The User: Where do I fit in?

    As a personal user, it is initially off-putting to imagine the scope of Facebook’s tactics in exposing my personal information. Despite one's agreement to its terms and conditions, it seems deceptive to so freely auction off one's likes, interests and personal habits. When one elects to join Facebook, they are asked a series of standard questions - Name, Gender, Birthday, E-mail Address.  Additionally, one must check off that the terms and conditions are acceptable.  In our modern digital landscape, this is as good as a legal contract.  One cannot retroactively agree to different terms.  Despite one's convictions about the policy or changes in policy, Facebook’s business model is dependent on advertisers, their primary source for revenue.  While the user experience is always a priority, profit margins are at the forefront much like any publicly traded enterprise.  Additionally, Facebook diligently alerts users about privacy policy changes via e-mail, albeit in sporadic, sudden and seemingly random intervals. These practices beg the questions- does Facebook see users as real people or simply data?

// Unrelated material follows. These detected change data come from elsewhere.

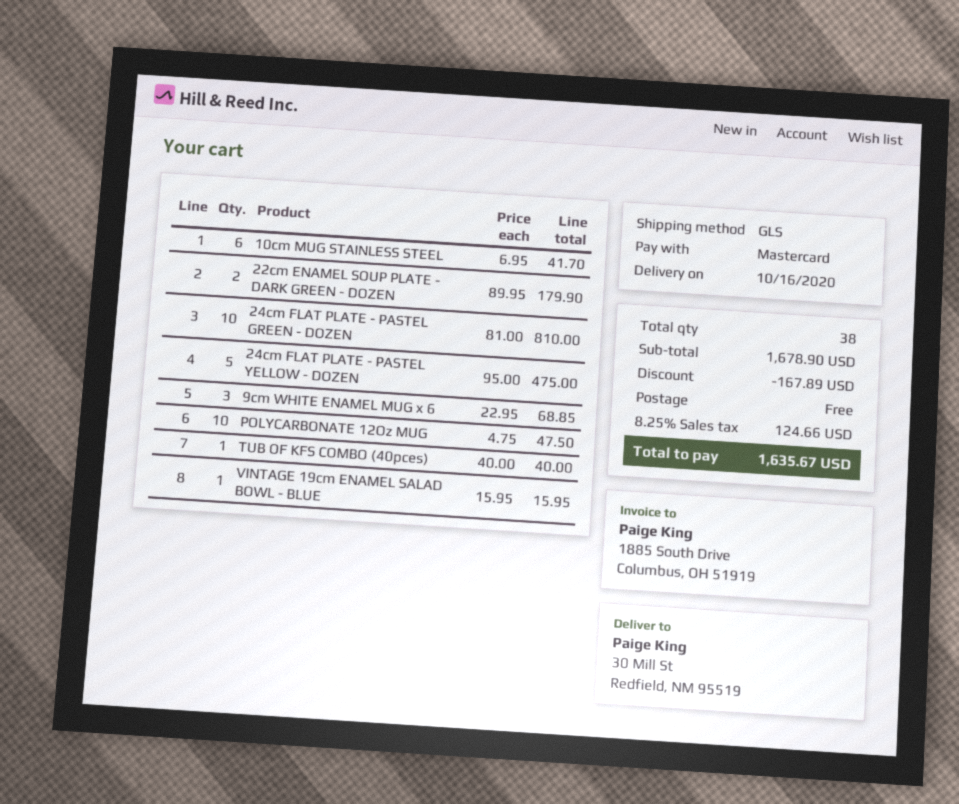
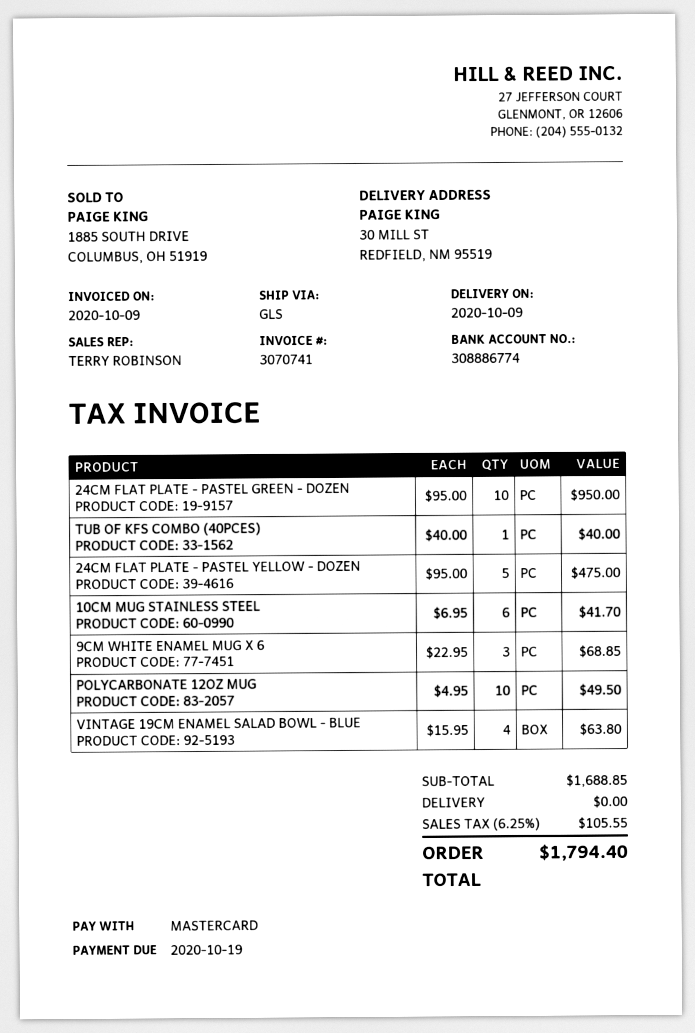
delivery date: 2020-10-16 -> 2020-10-09
22cm ENAMEL SOUP PLATE - DARK GREEN - DOZEN: 2 x 89.95 = 179.90 -> none
24cm FLAT PLATE - PASTEL GREEN - DOZEN: 10 x 81.00 = 810.00 -> 10 x 95.00 = 950.00
POLYCARBONATE 12Oz MUG: 10 x 4.75 = 47.50 -> 10 x 4.95 = 49.50
VINTAGE 19cm ENAMEL SALAD BOWL - BLUE: 1 x 15.95 = 15.95 -> 4 x 15.95 = 63.80
subtotal: 1678.90 -> 1688.85
discount: 167.89 -> none
tax: 8.25% = 124.66 -> 6.25% = 105.55
total: 1635.67 -> 1794.40

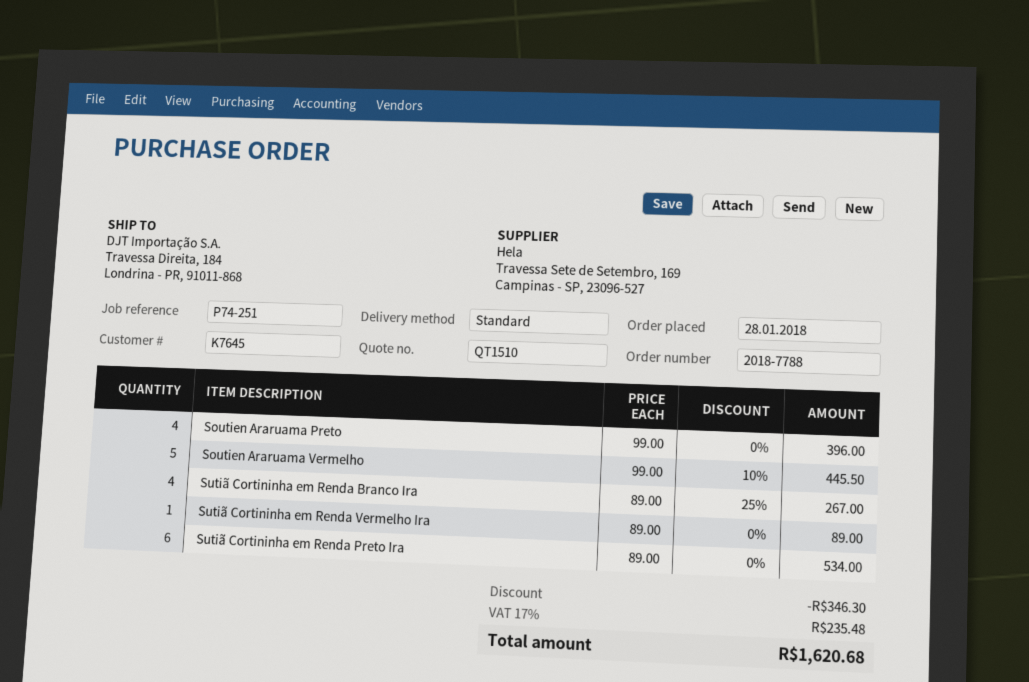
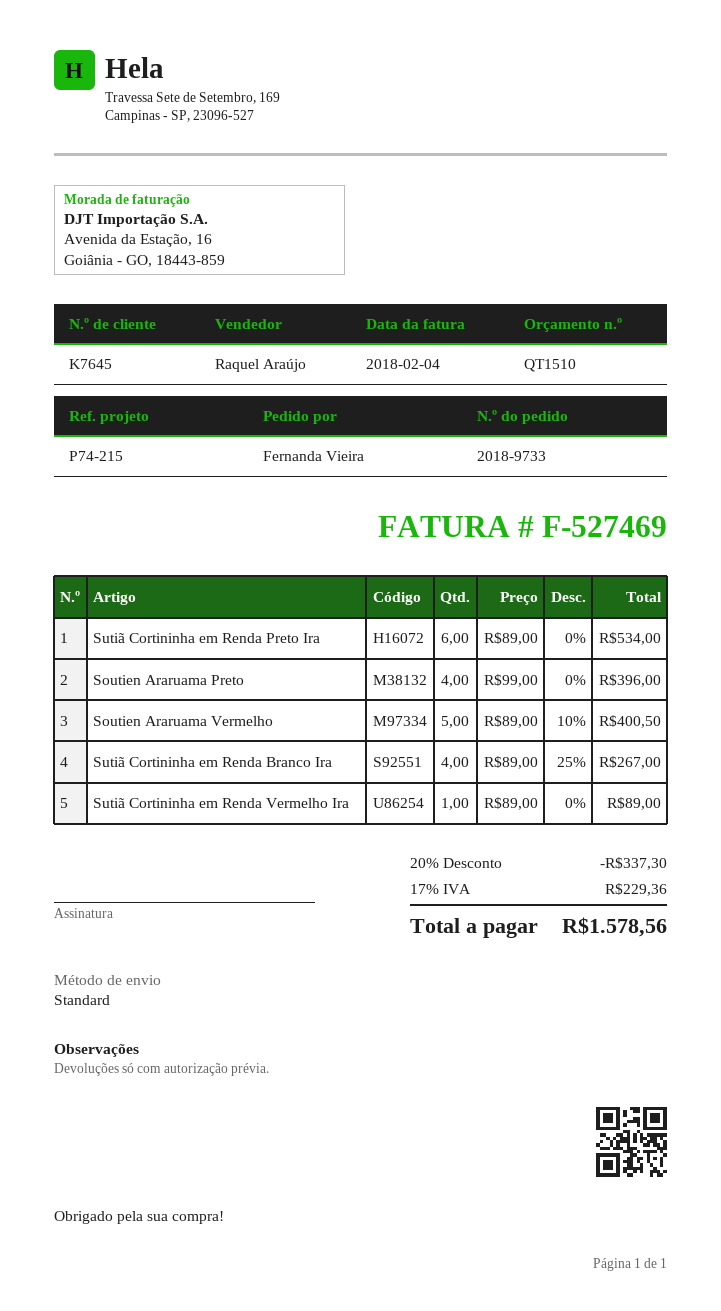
order number: 2018-7788 -> 2018-9733
reference: P74-251 -> P74-215
Soutien Araruama Vermelho: 5 x 99.00 - 10% = 445.50 -> 5 x 89.00 - 10% = 400.50
discount: 346.30 -> 337.30
tax: 17% = 235.48 -> 17% = 229.36
total: 1620.68 -> 1578.56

Advertisers: We’re in the Money

    For some, Facebook's tactics are subversive, deceptive and perverse. From an alternative perspective, Facebook's custom-tailored ads are helpful and informative. Moreover, one could argue that Facebook Users must be more accountable for the terms to which they agree. For advertisers, Facebook holds the key to reaching users where they need it most.  Facebook's model for providing advertisers with the most accurate information on its users will guarantee the best return on investment for the products they hope will gain widespread attention.  While it may seem unethical, this provides the user with an optimized advertising experience as opposed to universally generated ads, such as Hulu or Youtube. By agreeing to Facebook's terms, they accept the possibility of this alleged transgression.

What Next?

    Facebook's intentions appear to be well-formed; they are aiming to create a personalized advertising experience unmatched by other social sites and they are succeeding fairly well. They maintain strict advertising guidelines and do not covertly attempt to seduce its massive user base. However, their lack of transparency is threatening their strategic choice to provide a uniquely tailored ad experience. Despite their attempt to alert their user base, most are quick to ignore an e-mail alert or decry any new changes. Users are quick to react and are becoming smarter every day; they know how they value their privacy and they expect it to be upheld. Before their user base implodes in the slightest, Facebook may need to rethink its advertising tactics and more importantly, how to increase the public's awareness of these tactics.


To move fast:

    Facebook opts to move fast in a quickly changing and aspiring global environment. They intend to build, develop and learn faster than competing companies to keep a constant edge, and believe that making bold decisions is better even though it means occasionally being wrong. Facebook views other Internet businesses as too risk averse and afraid of breaking things, and as a result they miss opportunities and grow too slowly. Facebook believes that if they are not breaking things, they are not moving fast enough

. Facebook’s motivation to continuously develop and modify privacy policies is to achieve a more engaging experience and open global community. They believe that this value is mutually beneficial to everyone involved in the social site, be it users, advertisers, corporations, shareholders and Facebook itself. Although moving fast enables Facebook to sustain its image as a social empire, it requires their attention to the downsides of continuous privacy changes to avoid the threat of users doubting their intentions and consequently emigrating to other social networking platforms that value privacy more than expanding and risk-taking at any price.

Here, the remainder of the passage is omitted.